Expected behavior Expect fused adam optimizer(original implementation) requires less gpu memory.

ds_report output

[2023-08-10 19:19:35,777] [INFO] [real_accelerator.py:133:get_accelerator] Setting ds_accelerator to cuda (auto detect)
--------------------------------------------------
DeepSpeed C++/CUDA extension op report
--------------------------------------------------
NOTE: Ops not installed will be just-in-time (JIT) compiled at
      runtime if needed. Op compatibility means that your system
      meet the required dependencies to JIT install the op.
--------------------------------------------------
JIT compiled ops requires ninja
ninja .................. [OKAY]
--------------------------------------------------
op name ................ installed .. compatible
--------------------------------------------------
async_io ............... [NO] ....... [OKAY]
cpu_adagrad ............ [NO] ....... [OKAY]
cpu_adam ............... [NO] ....... [OKAY]
fused_adam ............. [NO] ....... [OKAY]
fused_lamb ............. [NO] ....... [OKAY]
quantizer .............. [NO] ....... [OKAY]
random_ltd ............. [NO] ....... [OKAY]
 [WARNING]  sparse_attn requires a torch version >= 1.5 and < 2.0 but detected 2.0
 [WARNING]  using untested triton version (2.0.0), only 1.0.0 is known to be compatible
sparse_attn ............ [NO] ....... [NO]
spatial_inference ...... [NO] ....... [OKAY]
transformer ............ [NO] ....... [OKAY]
stochastic_transformer . [NO] ....... [OKAY]
transformer_inference .. [NO] ....... [OKAY]
--------------------------------------------------
DeepSpeed general environment info:
torch install path ............... ['/home/.conda/envs/py39/lib/python3.9/site-packages/torch']
torch version .................... 2.0.1
deepspeed install path ........... ['/home/.conda/envs/py39/lib/python3.9/site-packages/deepspeed']
deepspeed info ................... 0.10.0, unknown, unknown
torch cuda version ............... 11.7
torch hip version ................ None
nvcc version ..................... 11.7
deepspeed wheel compiled w. ...... torch 2.0, cuda 11.7

Screenshots If applicable, add screenshots to help explain your problem.

System info (please complete the following information):

OS: Ubuntu 18.04
GPU count and types: one machine with x8 A100s
Python version: 3.9.16
Any other relevant info about your setup

Launcher context Are you launching your experiment with the deepspeed launcher, MPI, or something else?

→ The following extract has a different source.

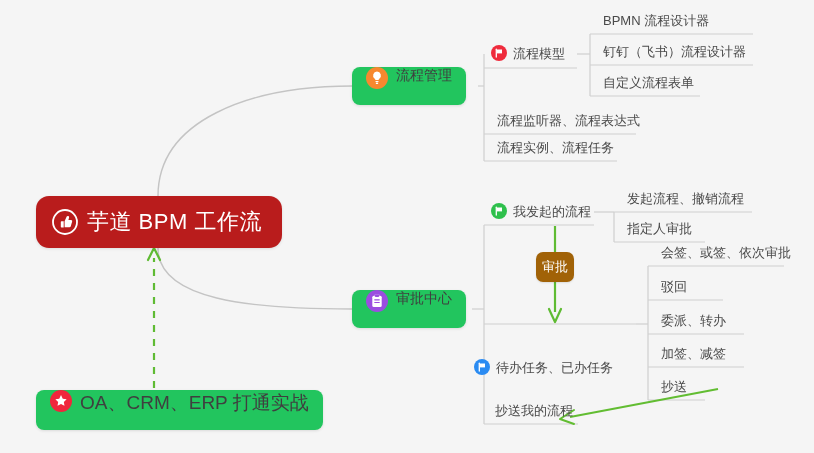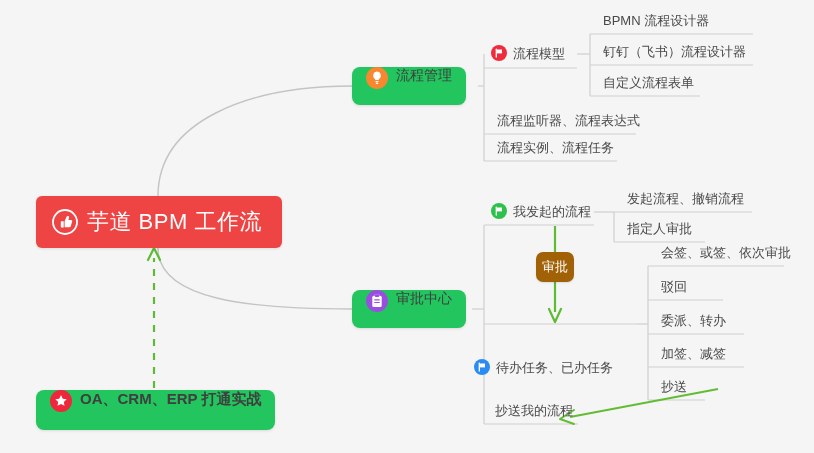"芋道 BPM 工作流" .root-node { background: #ef4444 -> #b91c1c; border-radius: 6px -> 13px }
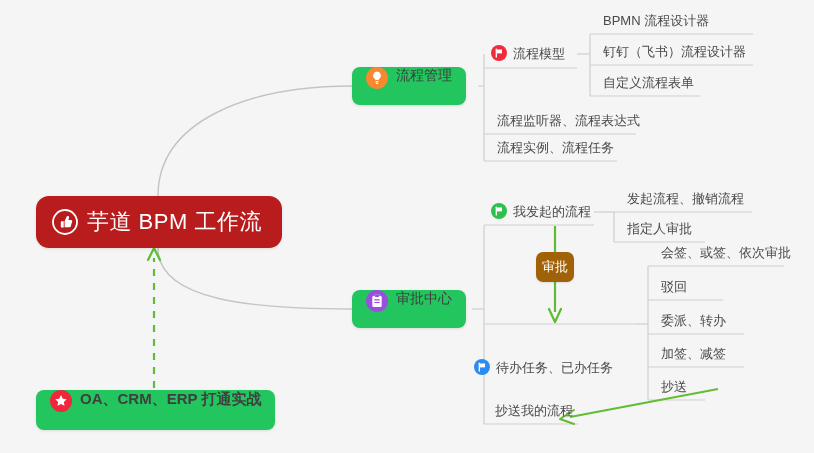"OA、CRM、ERP 打通实战" #card-oa .card-label { font-size: 15px -> 19px; font-weight: bold -> none }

With command deepspeed train.py

Docker context No

About this issue

Original URL
State: open
Created a year ago
Comments: 23 (23 by maintainers)

Most upvoted comments

@CoinCheung, thanks for the feedback. I will cleanup the PR for merging. However, I will for now keep fused as default. The reason is to avoid breaking backward-compatibility until we are able to conduct a more extensive testing of the unfused to ascertain functional equivalence. I will also consult internally about this. Thanks.

tjruwase on Aug 22, 2023

@tjruwase This is the memory usage in my platform, for “fused” adamw, the memory usage on 8 gpus is:

[31.2G, 32.4G, 30.7G, 28.8G, 27.1G, 25.4G, 25.4G, 26.1G]

for “unfused” adamw, the memory usage is:

[29.5G, 30.9G, 29.1G, 27.3G, 25.5G, 23.7G, 21.9G, 21.3G]

CoinCheung on Aug 16, 2023